Historical Buildings

The Noah Ogle Place, the John Ownby Cabin near the Sugarlands Visitor Center, and the Alex Cole Cabin (now at Roaring Fork) are the last remaining buildings from the communities that lived in the valley before the park was created. You can still find old stone foundations, fallen chimneys, and simple rock walls scattered throughout the valley. These give clues about how the early Appalachian settlements were laid out. However, the farmland has mostly been taken back by the forest.

John Ownby Cabin

Built in 1860, the John Ownby Cabin is the only building left from the old Forks-of-the-River community. It was repaired in 1964 and added to the National Register of Historic Places in 1976.

Noah Ogle Place

The Noah Ogle Place is located along LeConte Creek, just south of Gatlinburg.
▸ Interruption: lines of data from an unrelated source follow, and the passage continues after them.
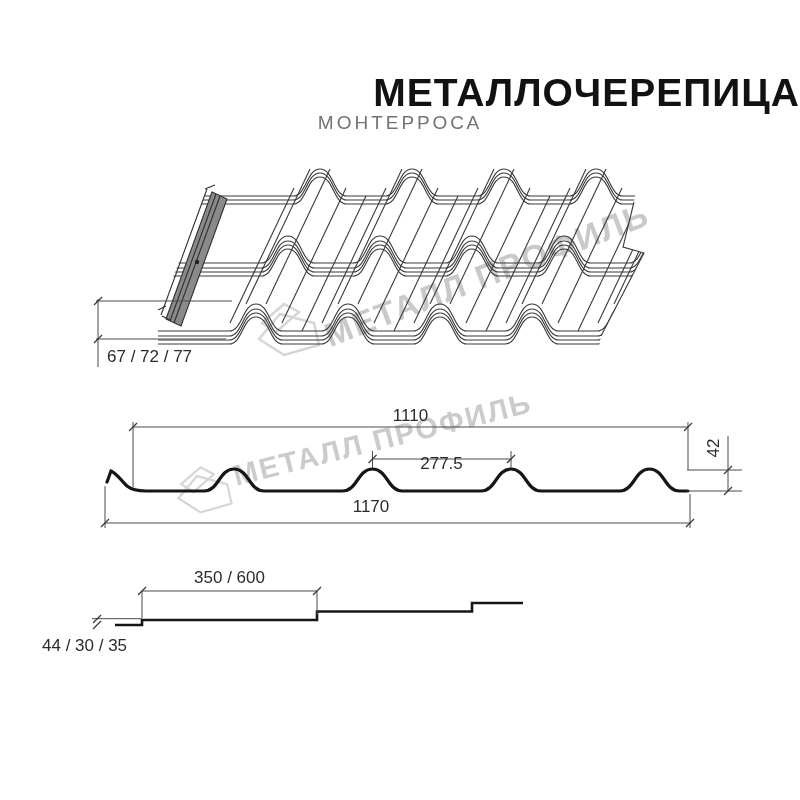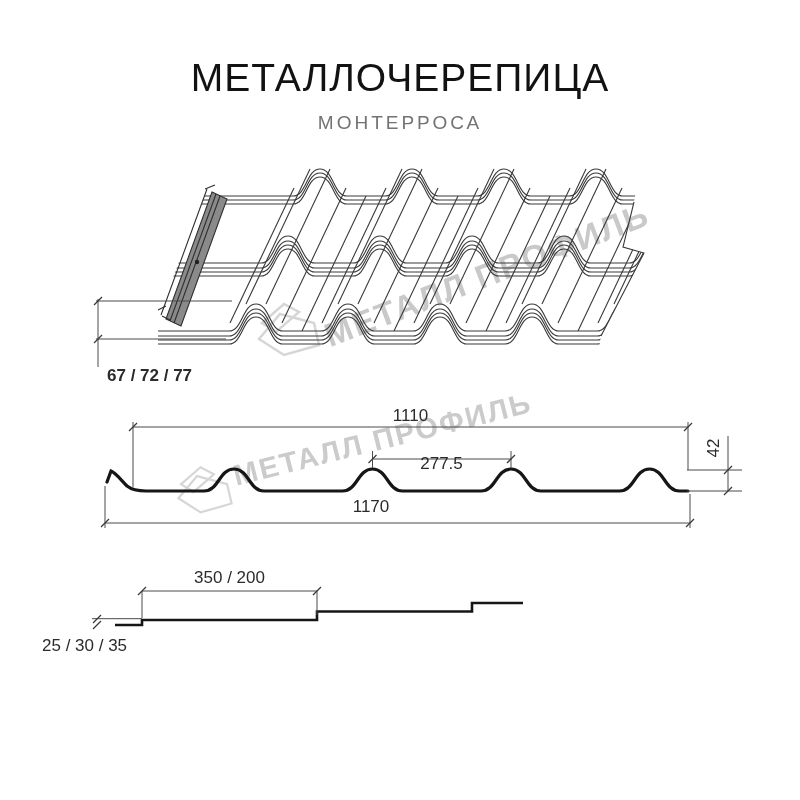"МЕТАЛЛОЧЕРЕПИЦА" .title { font-weight: 400 -> 700; text-align: center -> right; top: 56px -> 71px }
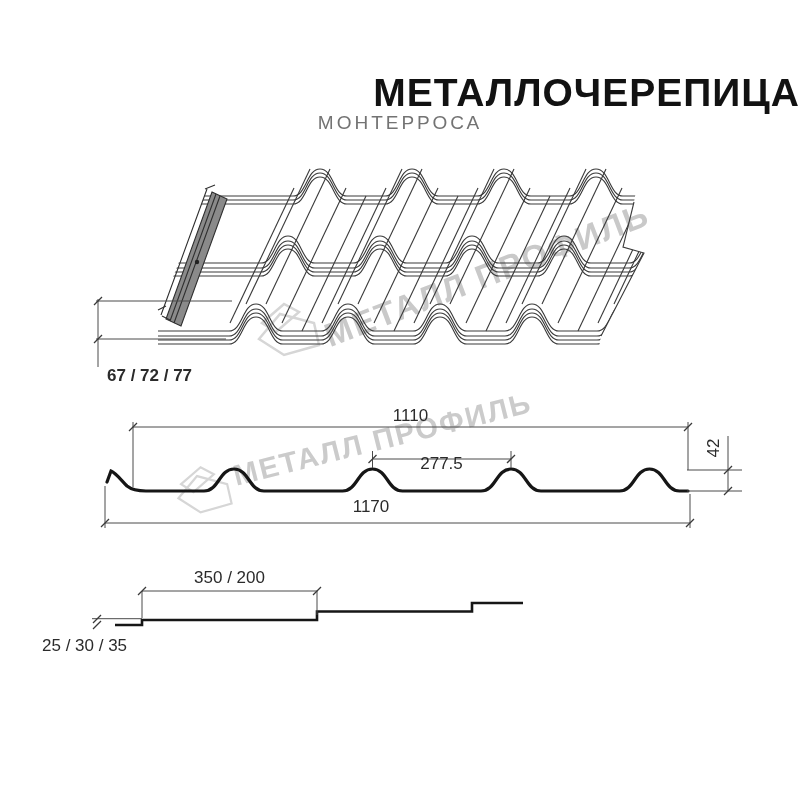"67 / 72 / 77" #t67 { font-weight: bold -> none; top: 366px -> 347px }
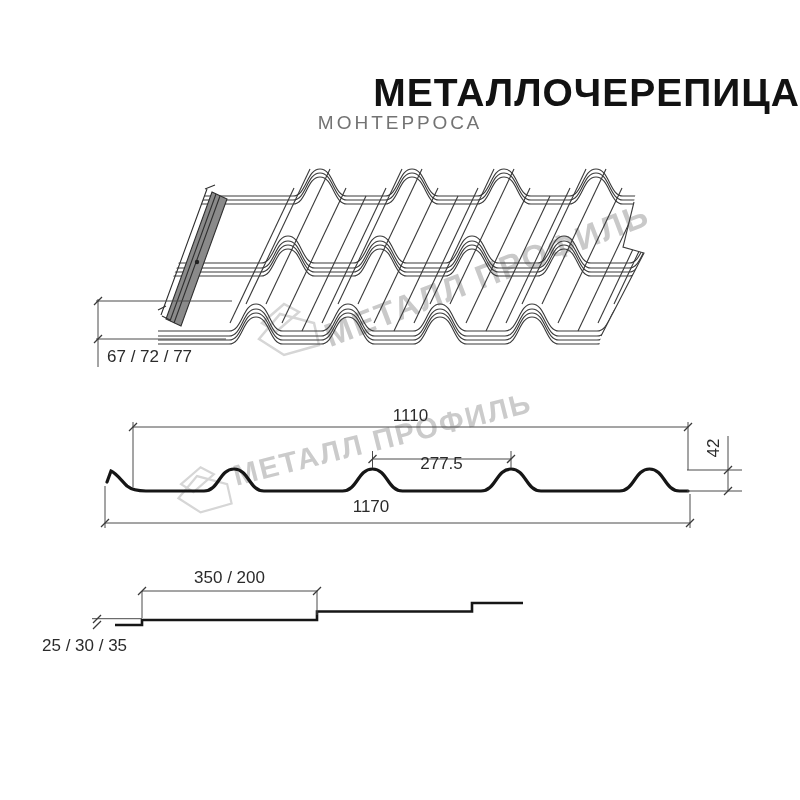"350 / 200" div.abs { text: 200 -> 600 }
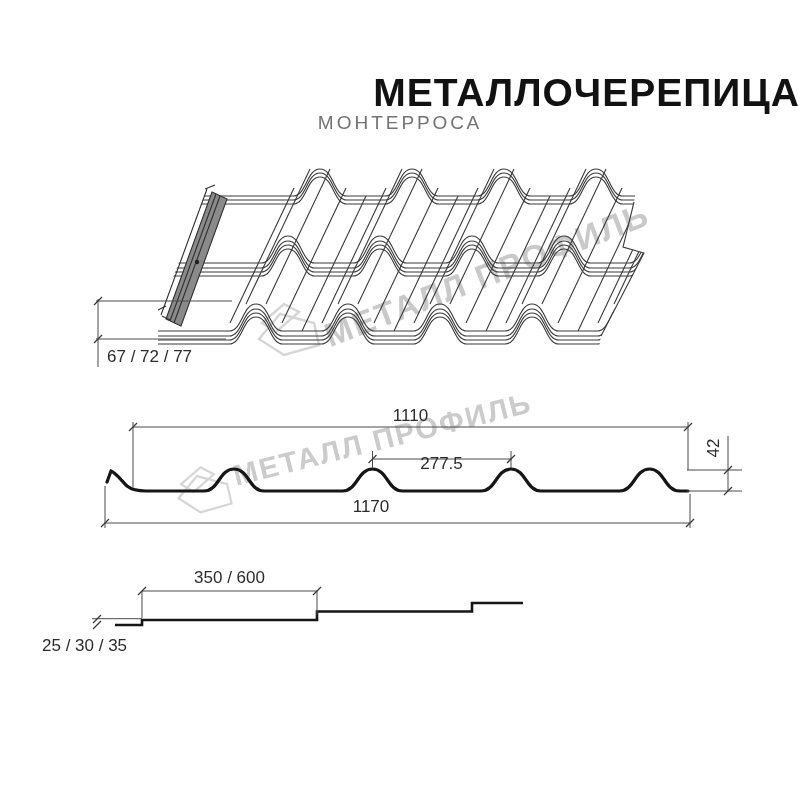"25 / 30 / 35" div.abs { text: 25 -> 44 }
It includes a cabin, a barn, and a tub mill that were part of Noah "Bud" Ogle's (1863–1913) farm. The cabin is a "saddlebag" style, meaning two cabins are built around the same chimney. Ogle's barn is the last four-pen barn in the park. His tub mill, one of only two left in the park, uses water from LeConte Creek to power a turbine and grind grain.

Alex Cole Cabin

The Alex Cole Cabin was originally located along the West Fork of Little Pigeon River. It was later moved to the Jim Bales Place along the Roaring Motor Nature Trail. Like many Sugarlanders, Albert Alexander "Alex" Cole (1870–1958) and his sons worked for the Little River Lumber Company in Elkmont. They would walk across Sugarland Mountain every week to get there. Later, during the tourism boom, Cole became a popular mountain guide because he knew so much about the Mount Le Conte area.

Rock House

The "Rock House" is a stone structure found along a faint path off the Old Sugarlands Trail. Its origin is unknown, but it might be connected to the CCC camp that was about a mile away. The Rock House has two rooms and still contains old items like broken bottles, bed frames, and an old camp stove. It wasn't on maps in 1931 but appeared on maps by 1942. It is now in disrepair and should be explored carefully.